Exercise objective: Please print all the lines below exactly as they are written.

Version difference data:
'''

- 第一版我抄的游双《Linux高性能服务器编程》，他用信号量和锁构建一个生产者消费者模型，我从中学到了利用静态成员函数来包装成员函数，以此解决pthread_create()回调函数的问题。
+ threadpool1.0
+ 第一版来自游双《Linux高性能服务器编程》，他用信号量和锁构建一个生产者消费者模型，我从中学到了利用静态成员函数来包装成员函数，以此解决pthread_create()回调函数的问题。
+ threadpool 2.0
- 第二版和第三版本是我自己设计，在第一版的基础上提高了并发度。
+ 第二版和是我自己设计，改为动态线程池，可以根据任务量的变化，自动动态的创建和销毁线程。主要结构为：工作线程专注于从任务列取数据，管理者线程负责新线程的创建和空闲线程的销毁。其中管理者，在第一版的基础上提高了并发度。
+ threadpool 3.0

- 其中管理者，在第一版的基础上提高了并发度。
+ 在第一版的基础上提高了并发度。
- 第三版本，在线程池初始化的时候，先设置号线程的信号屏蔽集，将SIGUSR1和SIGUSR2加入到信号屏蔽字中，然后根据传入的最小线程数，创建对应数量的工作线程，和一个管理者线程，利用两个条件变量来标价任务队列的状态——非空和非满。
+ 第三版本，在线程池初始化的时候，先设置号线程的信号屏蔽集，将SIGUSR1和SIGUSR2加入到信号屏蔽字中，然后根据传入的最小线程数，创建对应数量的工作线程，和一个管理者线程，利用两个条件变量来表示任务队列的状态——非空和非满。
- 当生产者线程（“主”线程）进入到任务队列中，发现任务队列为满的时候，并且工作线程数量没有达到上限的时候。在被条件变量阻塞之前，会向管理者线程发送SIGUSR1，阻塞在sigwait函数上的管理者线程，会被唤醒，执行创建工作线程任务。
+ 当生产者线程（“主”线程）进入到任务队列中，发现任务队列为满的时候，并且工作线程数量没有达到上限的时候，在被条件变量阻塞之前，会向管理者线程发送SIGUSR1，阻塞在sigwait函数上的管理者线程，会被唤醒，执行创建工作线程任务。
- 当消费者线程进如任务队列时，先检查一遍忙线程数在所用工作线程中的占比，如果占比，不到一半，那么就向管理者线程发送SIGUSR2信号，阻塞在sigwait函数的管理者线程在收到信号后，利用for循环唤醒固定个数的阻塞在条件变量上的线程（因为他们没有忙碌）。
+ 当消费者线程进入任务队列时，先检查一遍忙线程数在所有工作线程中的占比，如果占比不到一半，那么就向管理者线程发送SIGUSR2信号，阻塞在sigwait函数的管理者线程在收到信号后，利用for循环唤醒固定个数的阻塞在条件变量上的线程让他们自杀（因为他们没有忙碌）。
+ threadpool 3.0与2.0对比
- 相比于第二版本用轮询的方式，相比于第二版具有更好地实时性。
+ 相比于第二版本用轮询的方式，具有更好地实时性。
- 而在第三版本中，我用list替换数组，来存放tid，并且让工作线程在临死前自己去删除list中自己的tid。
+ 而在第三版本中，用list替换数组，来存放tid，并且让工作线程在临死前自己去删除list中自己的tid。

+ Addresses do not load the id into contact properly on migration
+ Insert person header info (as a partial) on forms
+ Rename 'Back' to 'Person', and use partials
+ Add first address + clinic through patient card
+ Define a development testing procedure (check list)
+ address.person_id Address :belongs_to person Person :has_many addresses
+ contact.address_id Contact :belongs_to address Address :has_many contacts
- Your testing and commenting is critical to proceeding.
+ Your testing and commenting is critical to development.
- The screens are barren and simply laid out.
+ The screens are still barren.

'''

Response below:
- 第一版我抄的游双《Linux高性能服务器编程》，他用信号量和锁构建一个生产者消费者模型，我从中学到了利用静态成员函数来包装成员函数，以此解决pthread_create()回调函数的问题。
+ threadpool1.0
+ 第一版来自游双《Linux高性能服务器编程》，他用信号量和锁构建一个生产者消费者模型，我从中学到了利用静态成员函数来包装成员函数，以此解决pthread_create()回调函数的问题。
+ threadpool 2.0
- 第二版和第三版本是我自己设计，在第一版的基础上提高了并发度。
+ 第二版和是我自己设计，改为动态线程池，可以根据任务量的变化，自动动态的创建和销毁线程。主要结构为：工作线程专注于从任务列取数据，管理者线程负责新线程的创建和空闲线程的销毁。其中管理者，在第一版的基础上提高了并发度。
+ threadpool 3.0

- 其中管理者，在第一版的基础上提高了并发度。
+ 在第一版的基础上提高了并发度。
- 第三版本，在线程池初始化的时候，先设置号线程的信号屏蔽集，将SIGUSR1和SIGUSR2加入到信号屏蔽字中，然后根据传入的最小线程数，创建对应数量的工作线程，和一个管理者线程，利用两个条件变量来标价任务队列的状态——非空和非满。
+ 第三版本，在线程池初始化的时候，先设置号线程的信号屏蔽集，将SIGUSR1和SIGUSR2加入到信号屏蔽字中，然后根据传入的最小线程数，创建对应数量的工作线程，和一个管理者线程，利用两个条件变量来表示任务队列的状态——非空和非满。
- 当生产者线程（“主”线程）进入到任务队列中，发现任务队列为满的时候，并且工作线程数量没有达到上限的时候。在被条件变量阻塞之前，会向管理者线程发送SIGUSR1，阻塞在sigwait函数上的管理者线程，会被唤醒，执行创建工作线程任务。
+ 当生产者线程（“主”线程）进入到任务队列中，发现任务队列为满的时候，并且工作线程数量没有达到上限的时候，在被条件变量阻塞之前，会向管理者线程发送SIGUSR1，阻塞在sigwait函数上的管理者线程，会被唤醒，执行创建工作线程任务。
- 当消费者线程进如任务队列时，先检查一遍忙线程数在所用工作线程中的占比，如果占比，不到一半，那么就向管理者线程发送SIGUSR2信号，阻塞在sigwait函数的管理者线程在收到信号后，利用for循环唤醒固定个数的阻塞在条件变量上的线程（因为他们没有忙碌）。
+ 当消费者线程进入任务队列时，先检查一遍忙线程数在所有工作线程中的占比，如果占比不到一半，那么就向管理者线程发送SIGUSR2信号，阻塞在sigwait函数的管理者线程在收到信号后，利用for循环唤醒固定个数的阻塞在条件变量上的线程让他们自杀（因为他们没有忙碌）。
+ threadpool 3.0与2.0对比
- 相比于第二版本用轮询的方式，相比于第二版具有更好地实时性。
+ 相比于第二版本用轮询的方式，具有更好地实时性。
- 而在第三版本中，我用list替换数组，来存放tid，并且让工作线程在临死前自己去删除list中自己的tid。
+ 而在第三版本中，用list替换数组，来存放tid，并且让工作线程在临死前自己去删除list中自己的tid。

+ Addresses do not load the id into contact properly on migration
+ Insert person header info (as a partial) on forms
+ Rename 'Back' to 'Person', and use partials
+ Add first address + clinic through patient card
+ Define a development testing procedure (check list)
+ address.person_id Address :belongs_to person Person :has_many addresses
+ contact.address_id Contact :belongs_to address Address :has_many contacts
- Your testing and commenting is critical to proceeding.
+ Your testing and commenting is critical to development.
- The screens are barren and simply laid out.
+ The screens are still barren.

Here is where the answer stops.